Mr. Hamilton is himself black but attended a largely white private high school and grew up in affluent Scarsdale, N.Y. He related his own struggles he has been called “Oreo” and “crossover” — to Mr. Bunche’s life. “I know that I am not the kind of African-American adolescent that Black society expects me to be, but neither was Ralph Bunche the type of Black leader that Black society expected him to be,” he wrote.
Mr. Hamilton’s parents and his school counselor had already looked over the essay by the time he heard about With Honors from a friend. Mr. Hamilton had structured his essay as a response to a comment about Bunche by the socialist and writer Michael Harrington. The company’s editors — With Honors promises that two Harvard honors graduates will read every essay — recommended that Mr. Hamilton cut some of the direct responses to Mr. Harrington. They thought that stylistic flourish detracted from the point the admissions office would be more interested in: how Mr. Hamilton saw himself in Bunche.

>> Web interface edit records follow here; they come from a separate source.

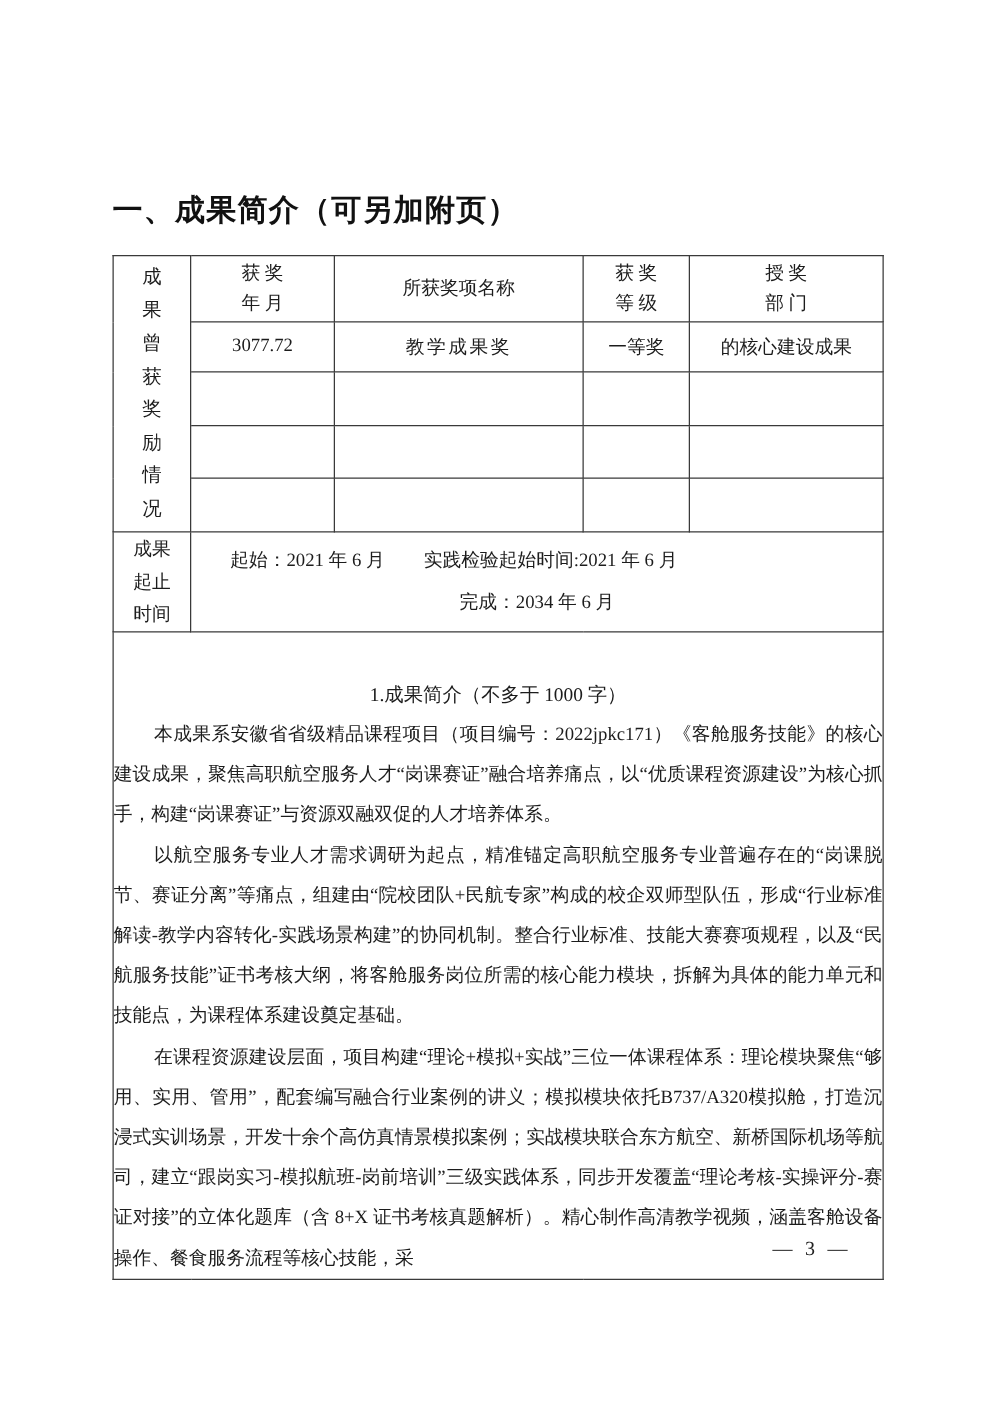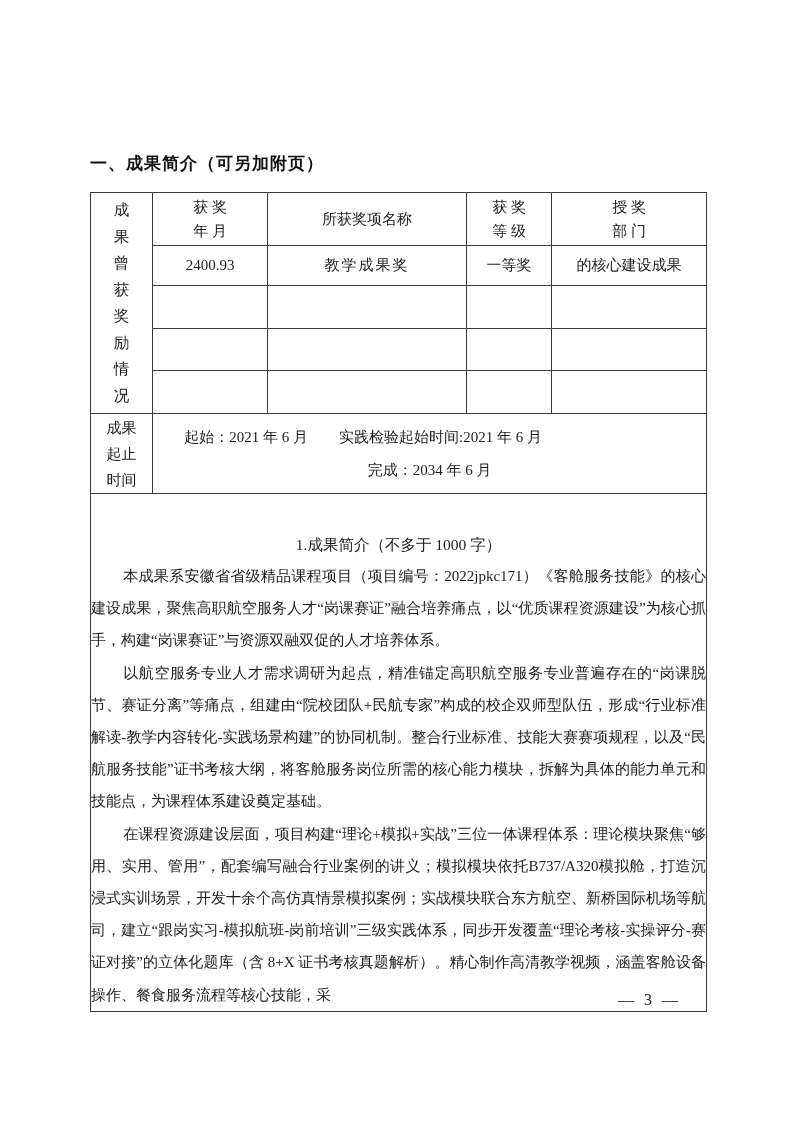--- a/index.html
+++ b/index.html
@@ -13,28 +13,28 @@
     color: #1c1c1c;
     font-family: "Liberation Serif", "DejaVu Serif", serif;
     overflow: hidden;
   }
   .title {
     position: absolute;
     left: 90px;
     top: 152px;
     font-family: "Liberation Sans", "DejaVu Sans", sans-serif;
     font-weight: bold;
-    font-size: 17px;
+    font-size: 24px;
     letter-spacing: 1px;
     color: #111;
   }
   table.form {
     position: absolute;
     left: 90px;
-    top: 192px;
+    top: 204px;
     width: 616px;
     border-collapse: collapse;
     table-layout: fixed;
     border-radius: 26px;
   }
   table.form td {
     border: 1px solid #3a3a3a;
     font-size: 15px;
     color: #1c1c1c;
     text-align: center;
@@ -111,21 +111,21 @@
       <td class="th">获 奖
 年 月</td>
       <td class="th">所获奖项名称</td>
       <td class="th">获 奖
 等 级</td>
       <td class="th">授 奖
 部 门</td>
     </tr>
 
     <tr style="height:40px">
-      <td>2400.93</td>
+      <td>3077.72</td>
       <td class="cell-name">教学成果奖</td>
       <td>一等奖</td>
       <td>的核心建设成果</td>
     </tr>
 
     <tr style="height:43px">
       <td></td>
       <td></td>
       <td></td>
       <td></td>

“Our goal is to help applicants produce the most polished piece they can,” says Mr. Brentley, the company’s co-founder. “They can be creative, but they have to stay within the boundaries of what’s acceptable in college admissions.”
The editors also suggested tightening a few sentences, and recommended that Mr. Hamilton introduce himself earlier in the essay, so that the opening graphs didn’t turn into a dry recitation of Bunche’s biography.
Mr. Hamilton had other strong points to his application — he had good grades and was an athlete, and both his father and a brother had attended Harvard, he said. Mr. Hamilton was admitted and is now a sophomore.
“Did the help from With Honors get me into Harvard?” he asks now. “No, I wouldn’t say that. No one person’s help can get you into any great school. But it definitely did give me that reassurance that I needed.”